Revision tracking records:
■ ■ ■

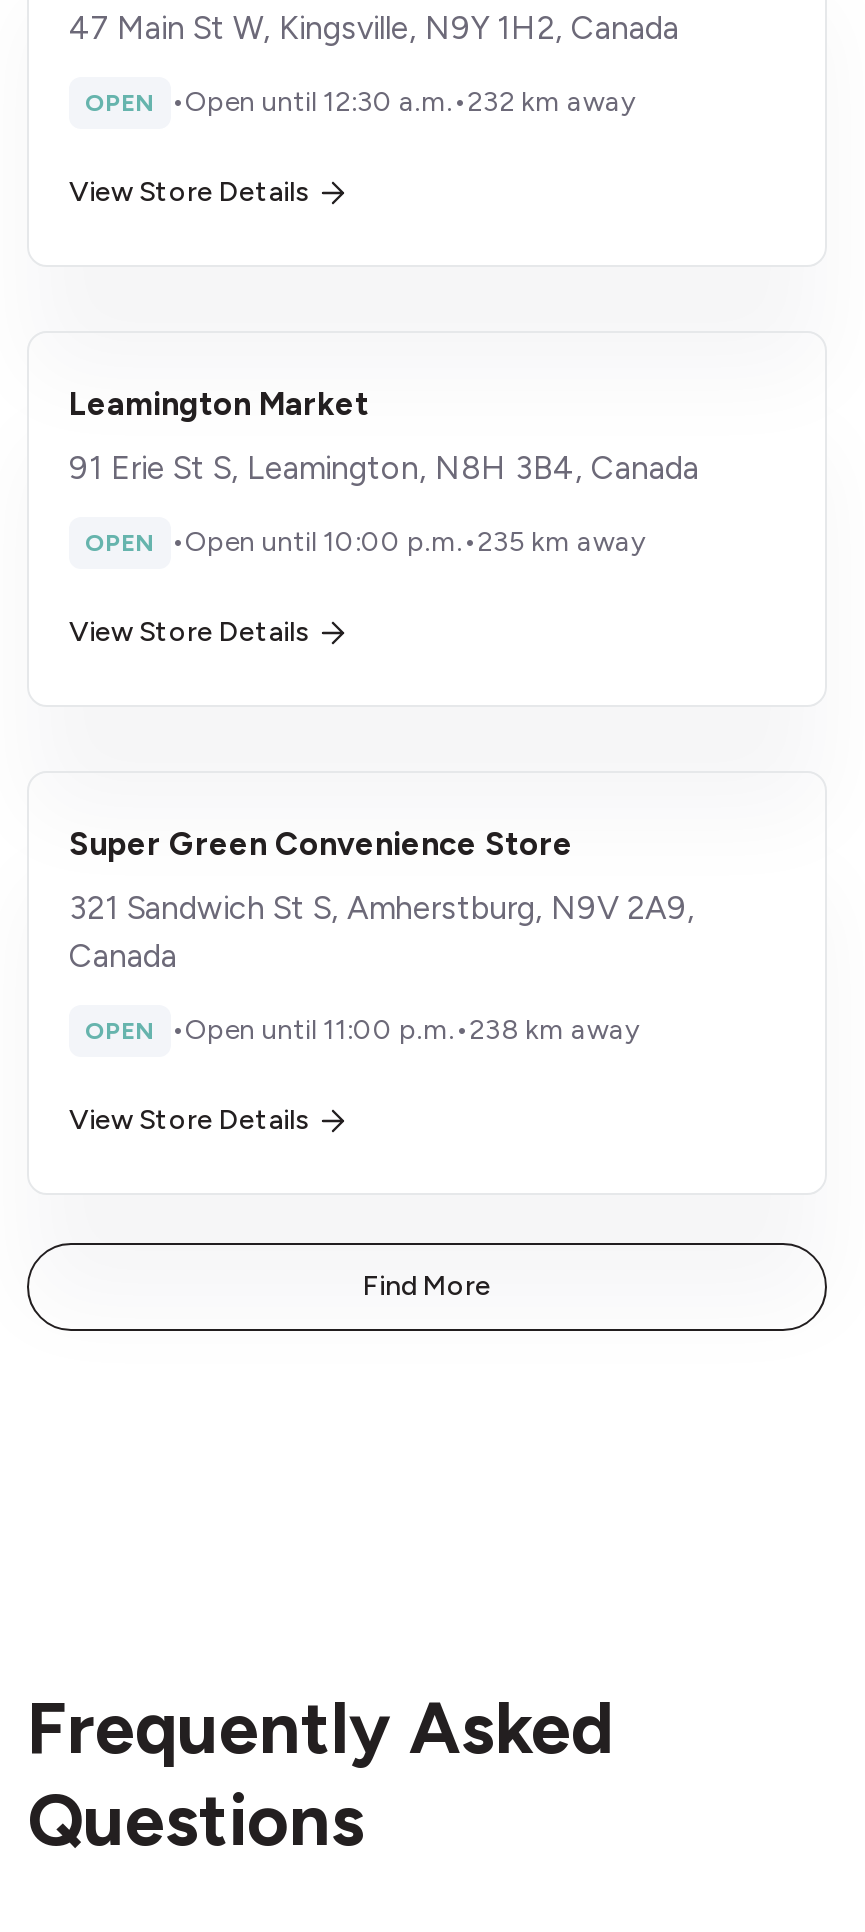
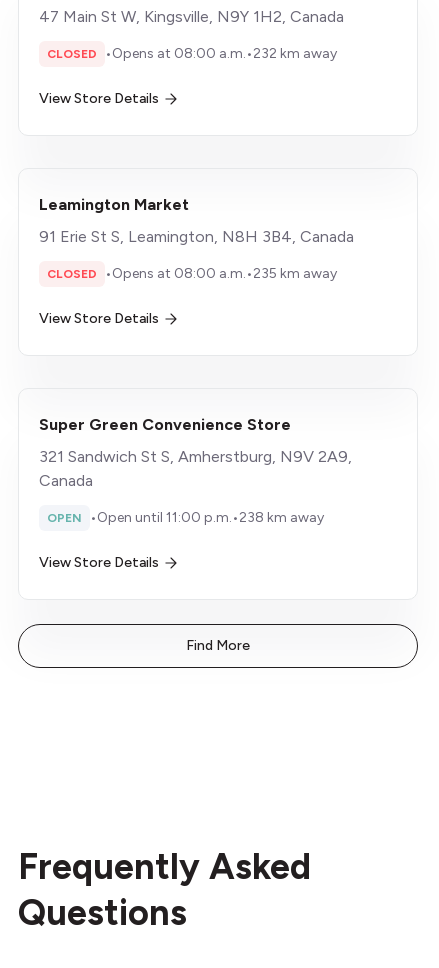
- OPEN •Open until 12:30 a.m. •232 km away
+ CLOSED •Opens at 08:00 a.m. •232 km away

- OPEN •Open until 10:00 p.m. •235 km away
+ CLOSED •Opens at 08:00 a.m. •235 km away
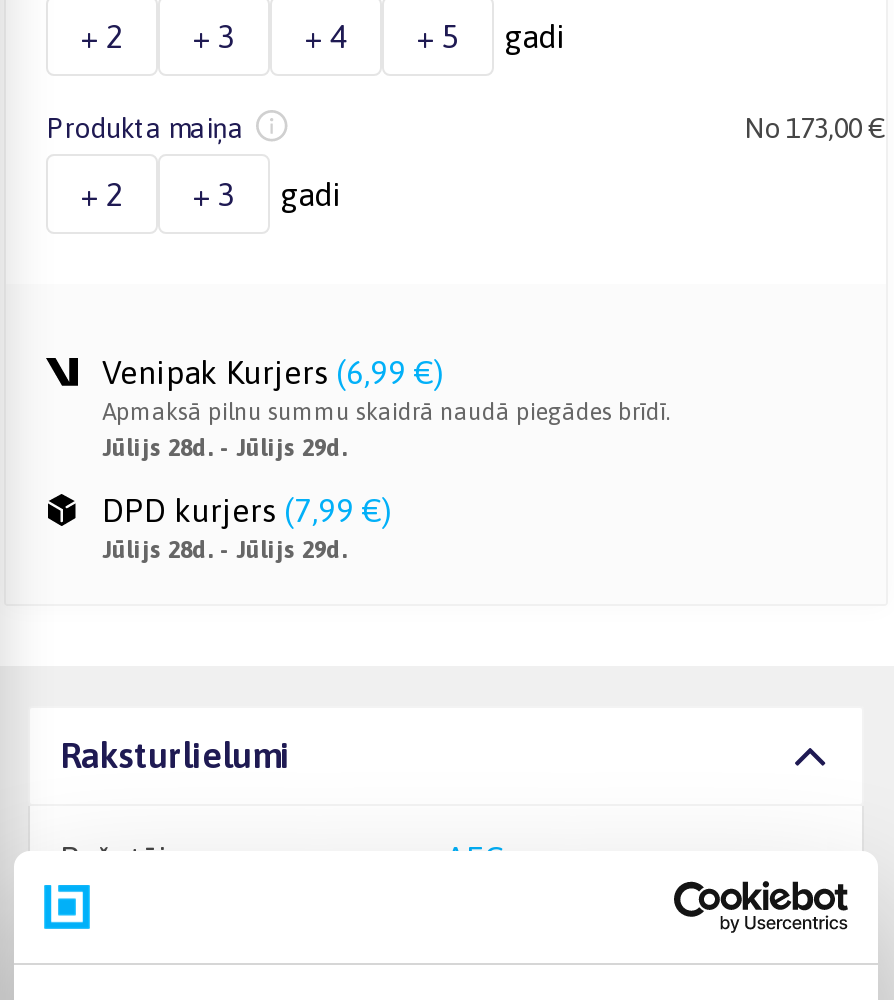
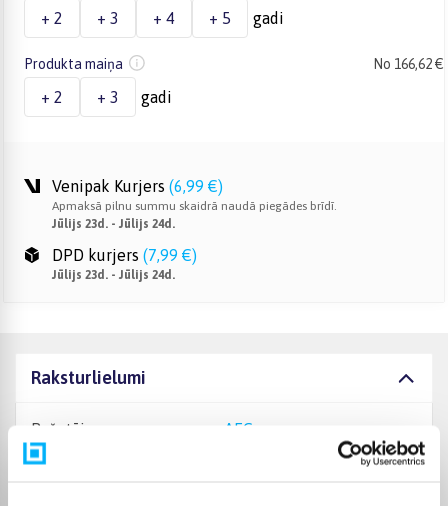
- No 173,00 €
+ No 166,62 €

- Jūlijs 28d. - Jūlijs 29d.
+ Jūlijs 23d. - Jūlijs 24d.

- Jūlijs 28d. - Jūlijs 29d.
+ Jūlijs 23d. - Jūlijs 24d.
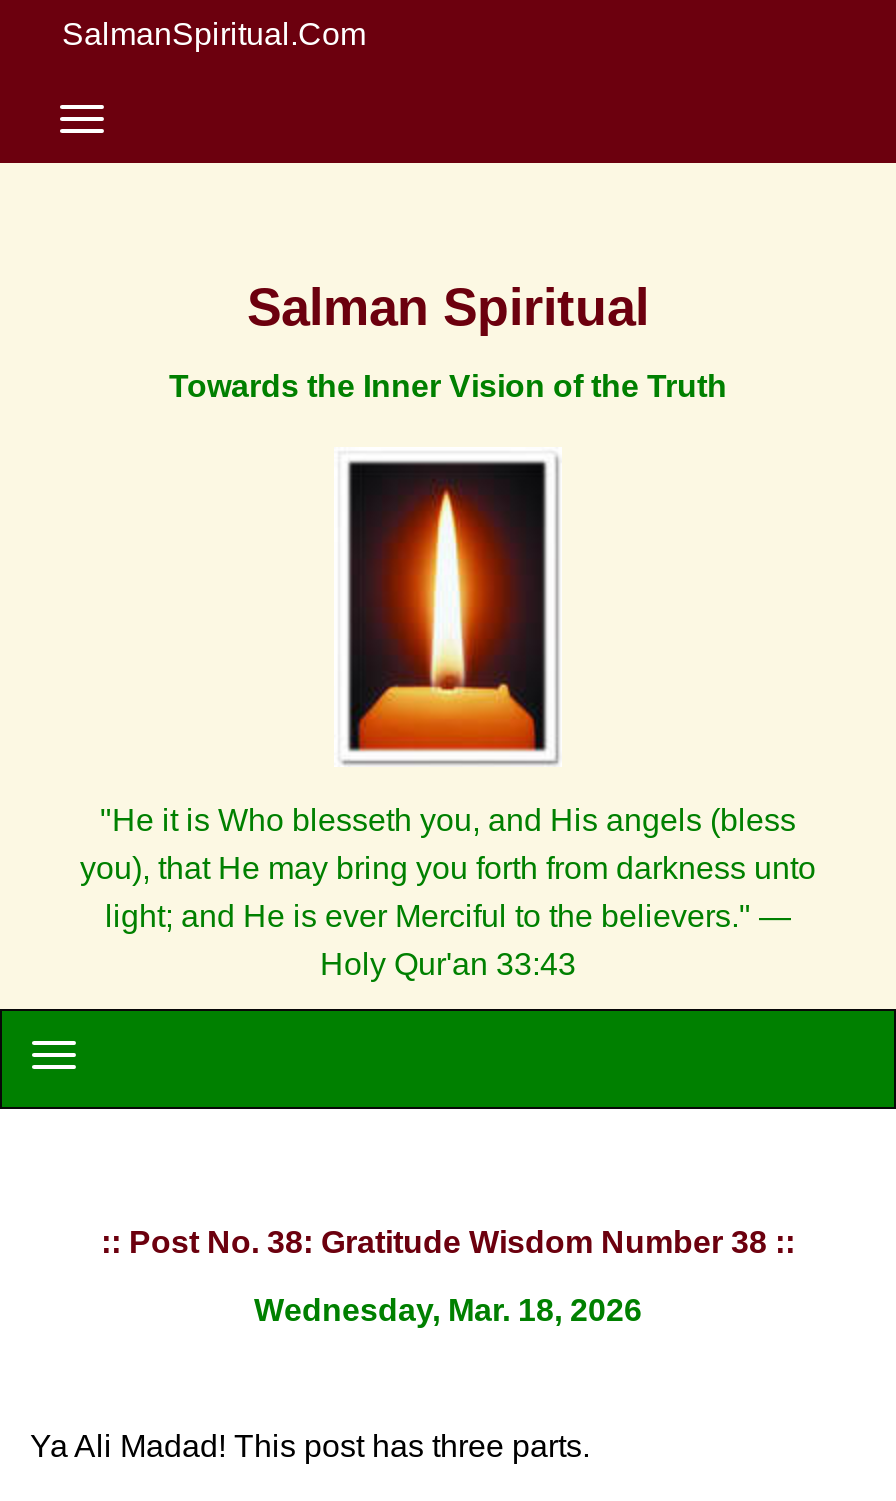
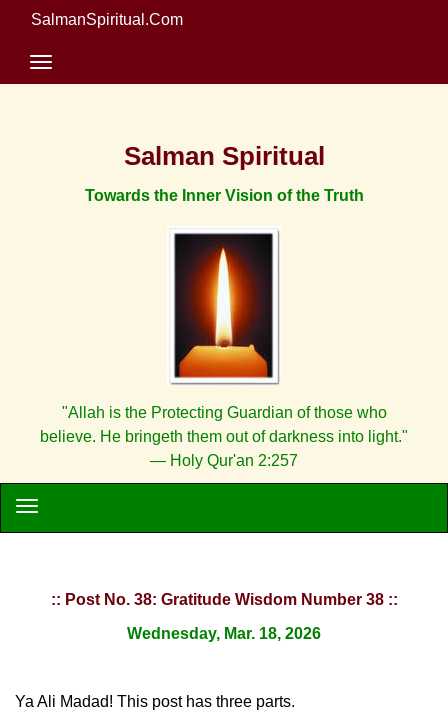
- "He it is Who blesseth you, and His angels (bless
- you), that He may bring you forth from darkness unto
- light; and He is ever Merciful to the believers." —
- Holy Qur'an 33:43
+ "Allah is the Protecting Guardian of those who
+ believe. He bringeth them out of darkness into light."
+ — Holy Qur'an 2:257
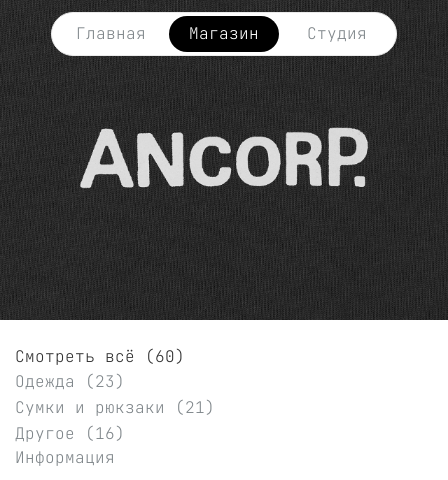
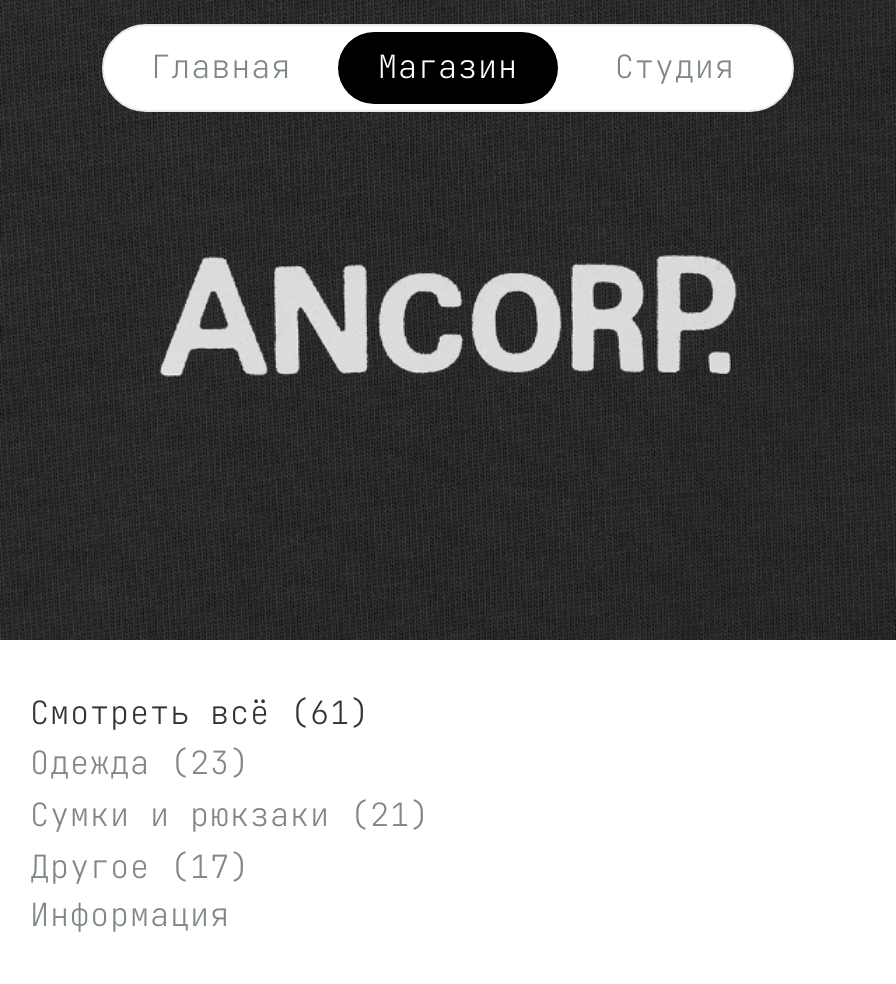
- Смотреть всё (60)
+ Смотреть всё (61)

- Другое (16)
+ Другое (17)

■ ■ ■

Work request
Looking over the records, find each line with the word "Opens" and copy it.

Solution for this task
+ CLOSED •Opens at 08:00 a.m. •232 km away
+ CLOSED •Opens at 08:00 a.m. •235 km away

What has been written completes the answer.